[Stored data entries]
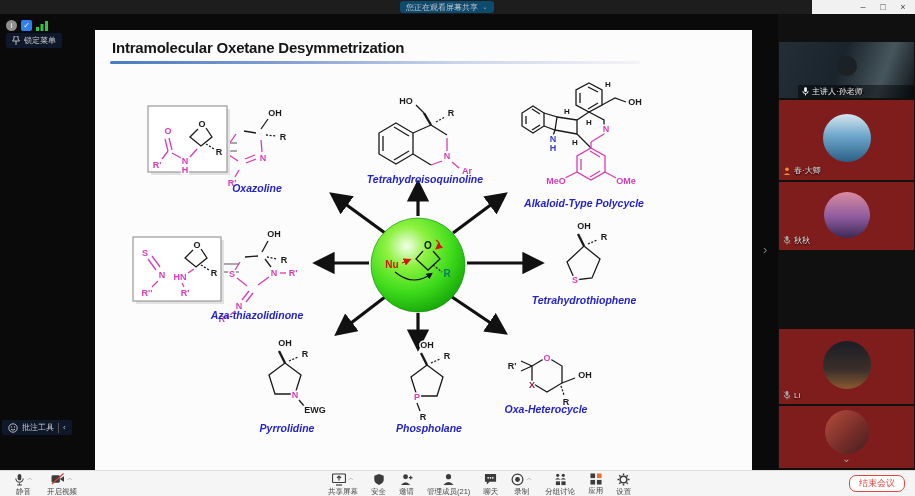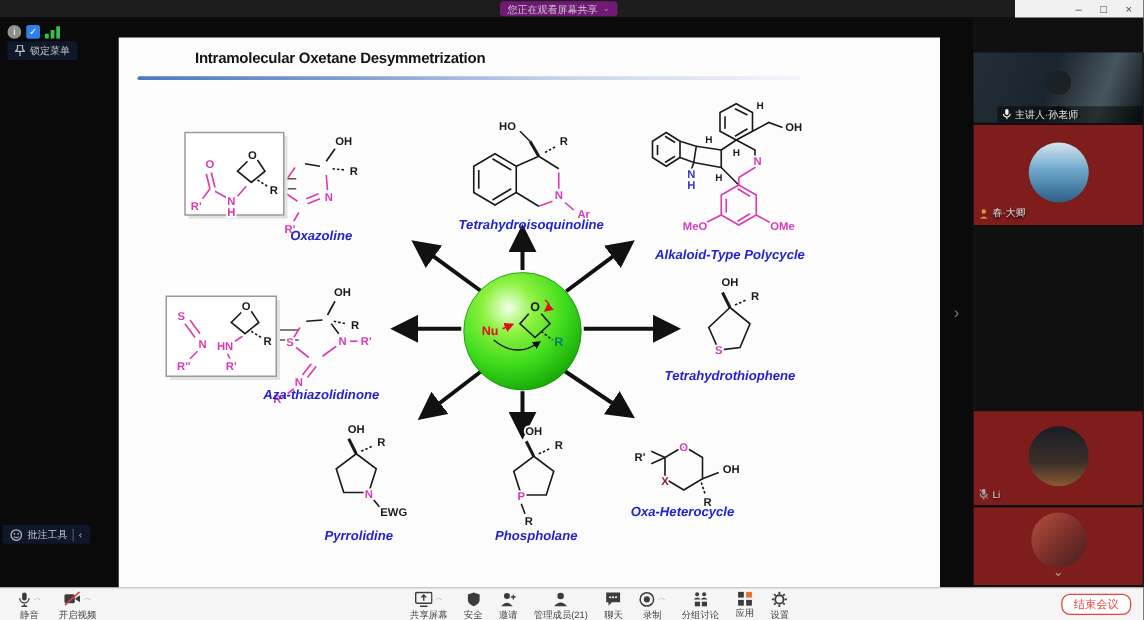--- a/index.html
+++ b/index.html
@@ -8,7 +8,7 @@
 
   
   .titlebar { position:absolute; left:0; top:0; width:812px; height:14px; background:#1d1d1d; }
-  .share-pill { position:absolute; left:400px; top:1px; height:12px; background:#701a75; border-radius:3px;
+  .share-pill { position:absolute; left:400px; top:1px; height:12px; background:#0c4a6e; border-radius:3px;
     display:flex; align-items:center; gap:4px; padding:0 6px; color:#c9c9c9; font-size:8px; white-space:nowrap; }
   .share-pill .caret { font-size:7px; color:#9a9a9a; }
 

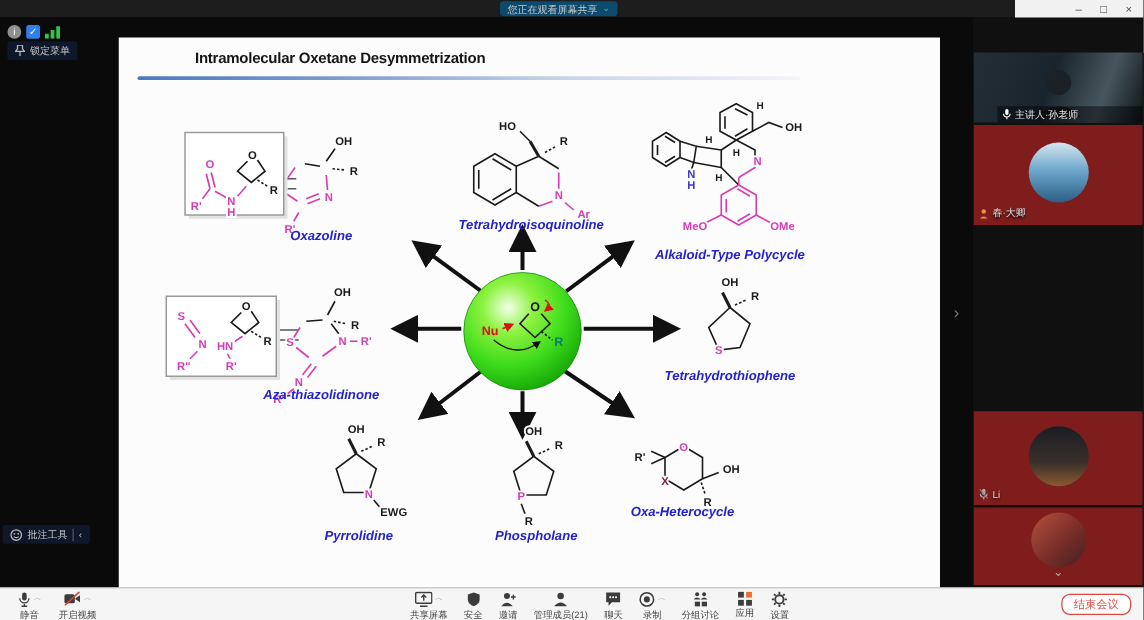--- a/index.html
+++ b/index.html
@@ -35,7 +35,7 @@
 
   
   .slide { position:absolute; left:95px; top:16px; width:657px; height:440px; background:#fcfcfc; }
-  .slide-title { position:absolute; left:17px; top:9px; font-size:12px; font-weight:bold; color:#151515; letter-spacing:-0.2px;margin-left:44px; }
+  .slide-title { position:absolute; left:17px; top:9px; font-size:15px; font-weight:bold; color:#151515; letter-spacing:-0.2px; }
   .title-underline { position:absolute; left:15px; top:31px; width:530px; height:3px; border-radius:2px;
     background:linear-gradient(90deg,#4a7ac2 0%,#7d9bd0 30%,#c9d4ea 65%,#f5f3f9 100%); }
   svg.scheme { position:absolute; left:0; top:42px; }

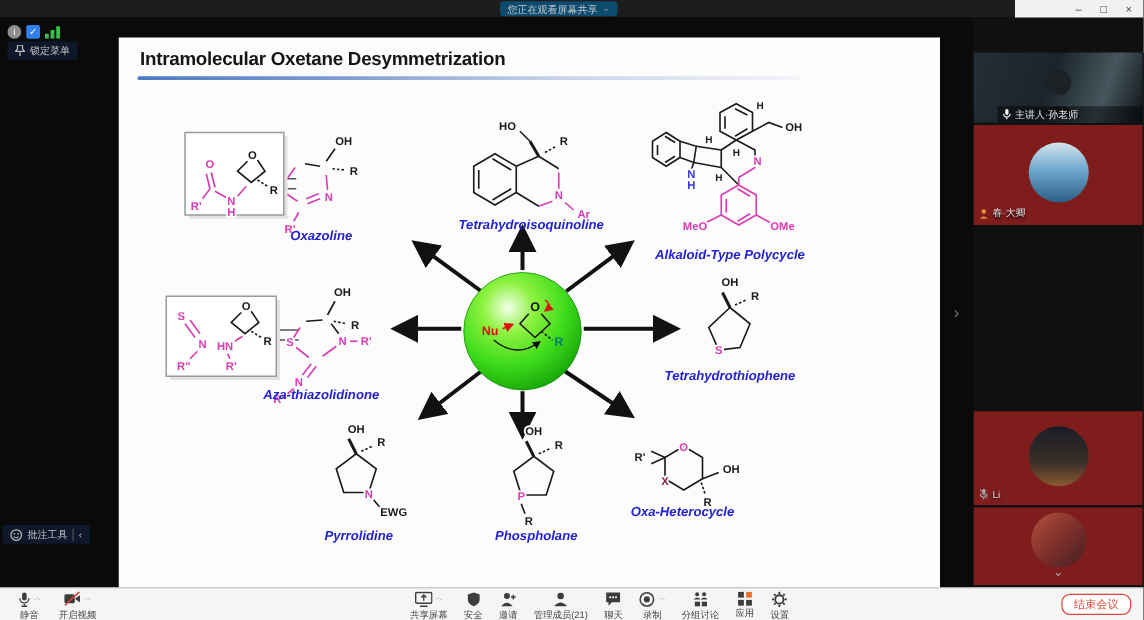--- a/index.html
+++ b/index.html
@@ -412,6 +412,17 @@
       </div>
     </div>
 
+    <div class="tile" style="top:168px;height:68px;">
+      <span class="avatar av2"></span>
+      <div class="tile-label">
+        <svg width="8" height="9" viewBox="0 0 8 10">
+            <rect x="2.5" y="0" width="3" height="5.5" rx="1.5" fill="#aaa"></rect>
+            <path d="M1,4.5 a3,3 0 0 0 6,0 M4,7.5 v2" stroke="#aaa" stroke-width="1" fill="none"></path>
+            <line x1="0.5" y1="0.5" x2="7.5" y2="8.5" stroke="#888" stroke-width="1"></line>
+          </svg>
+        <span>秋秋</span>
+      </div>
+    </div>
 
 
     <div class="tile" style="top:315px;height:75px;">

--

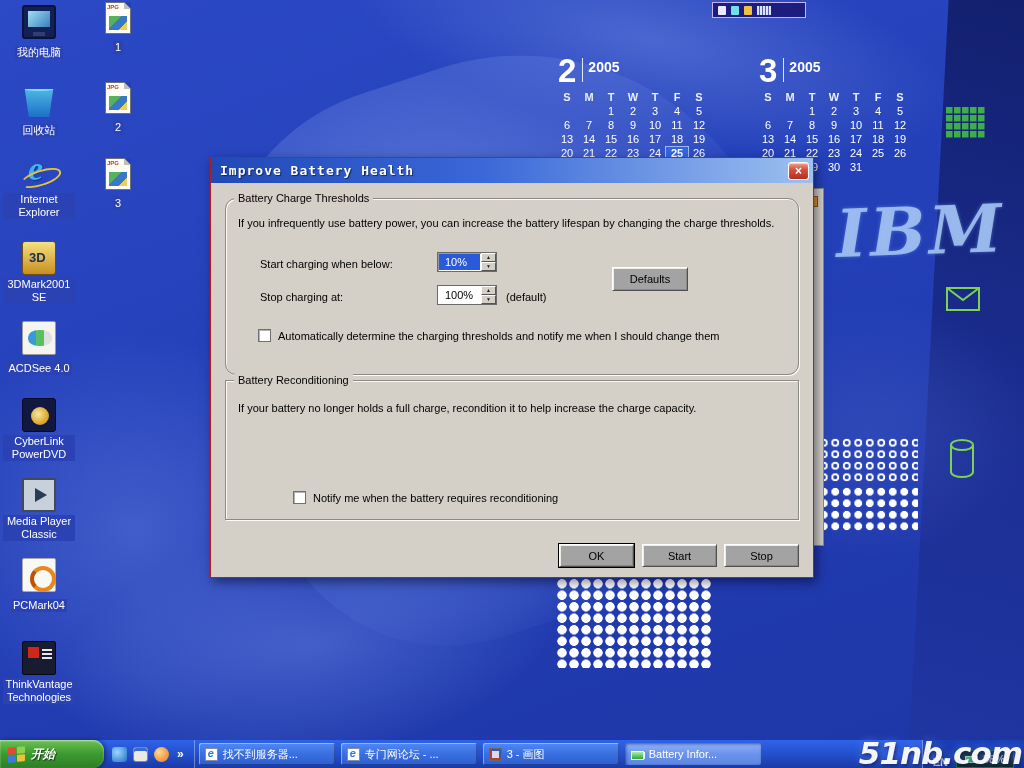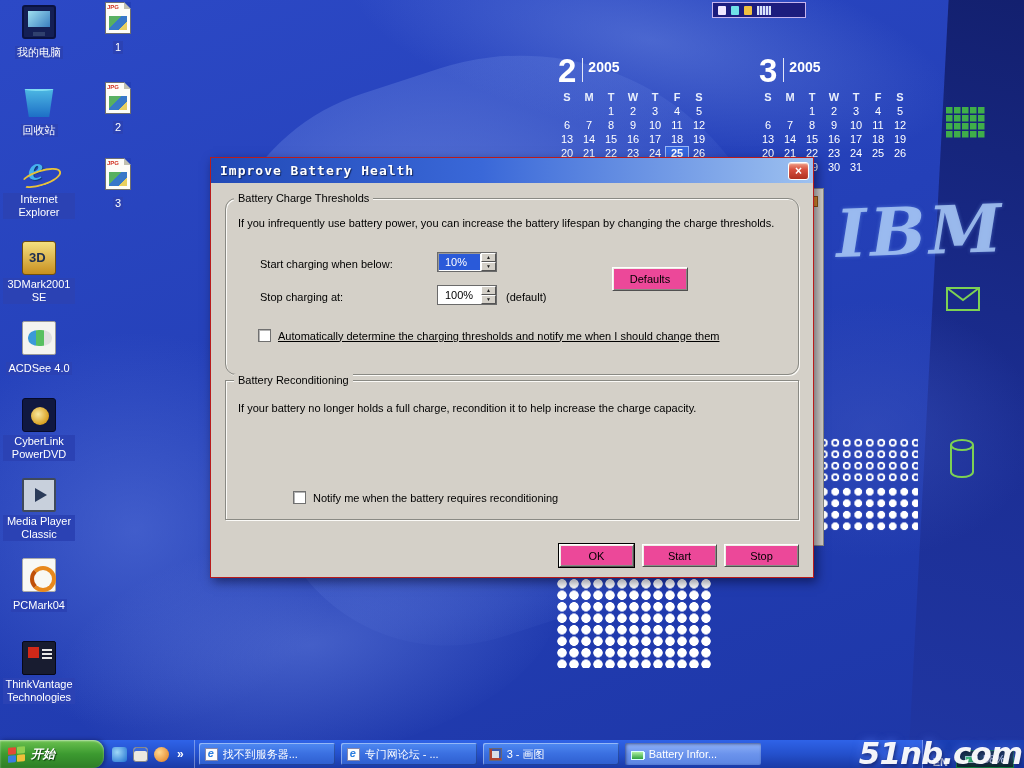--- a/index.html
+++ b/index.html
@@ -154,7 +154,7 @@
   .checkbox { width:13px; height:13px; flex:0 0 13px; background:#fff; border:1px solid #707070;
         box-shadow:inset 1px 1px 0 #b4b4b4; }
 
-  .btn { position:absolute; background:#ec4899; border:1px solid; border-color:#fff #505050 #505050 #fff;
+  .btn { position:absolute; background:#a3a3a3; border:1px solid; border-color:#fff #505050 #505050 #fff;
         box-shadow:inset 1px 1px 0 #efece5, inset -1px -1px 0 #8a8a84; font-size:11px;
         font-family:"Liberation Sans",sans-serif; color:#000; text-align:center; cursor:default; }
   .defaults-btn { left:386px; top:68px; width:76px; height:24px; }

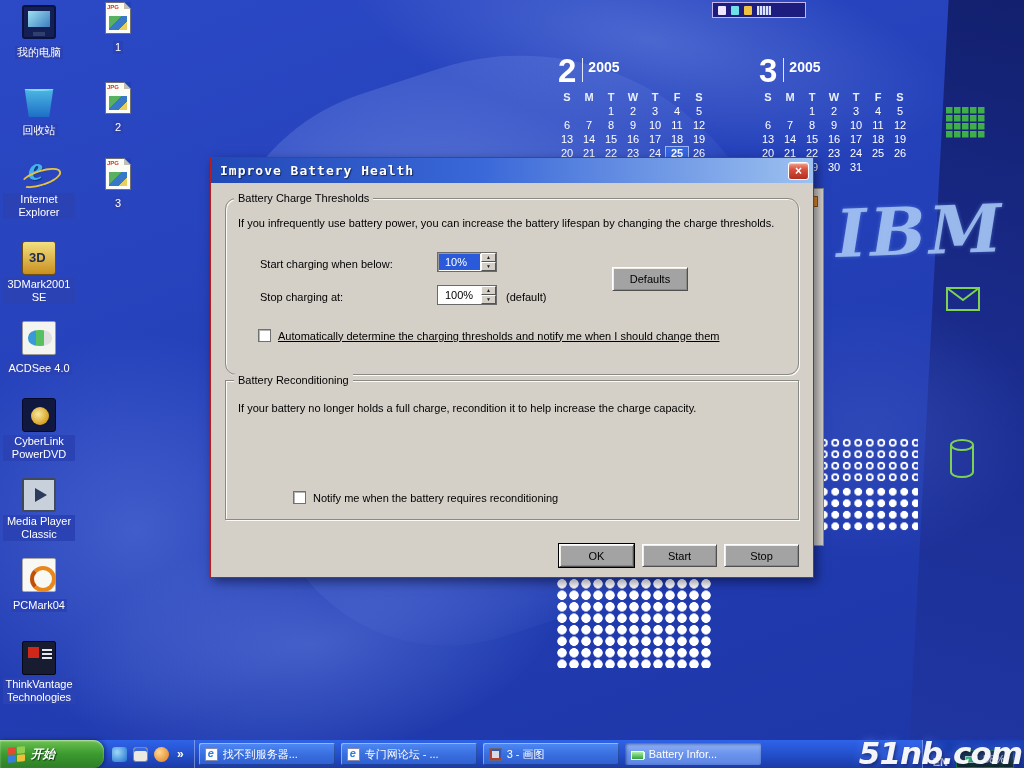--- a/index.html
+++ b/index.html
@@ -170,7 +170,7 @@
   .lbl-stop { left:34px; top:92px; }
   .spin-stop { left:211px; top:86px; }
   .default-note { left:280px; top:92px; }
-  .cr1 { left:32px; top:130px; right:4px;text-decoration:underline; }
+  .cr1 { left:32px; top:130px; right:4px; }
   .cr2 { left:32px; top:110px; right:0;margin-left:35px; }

(ABOUT THIS EXERCISE):
Go through the data above and return each line containing the string "flex".

(YOUR RESPONSE):
     display:flex; align-items:center; gap:4px; padding:0 6px; color:#c9c9c9; font-size:8px; white-space:nowrap; }
   .checkbox { width:13px; height:13px; flex:0 0 13px; background:#fff; border:1px solid #707070;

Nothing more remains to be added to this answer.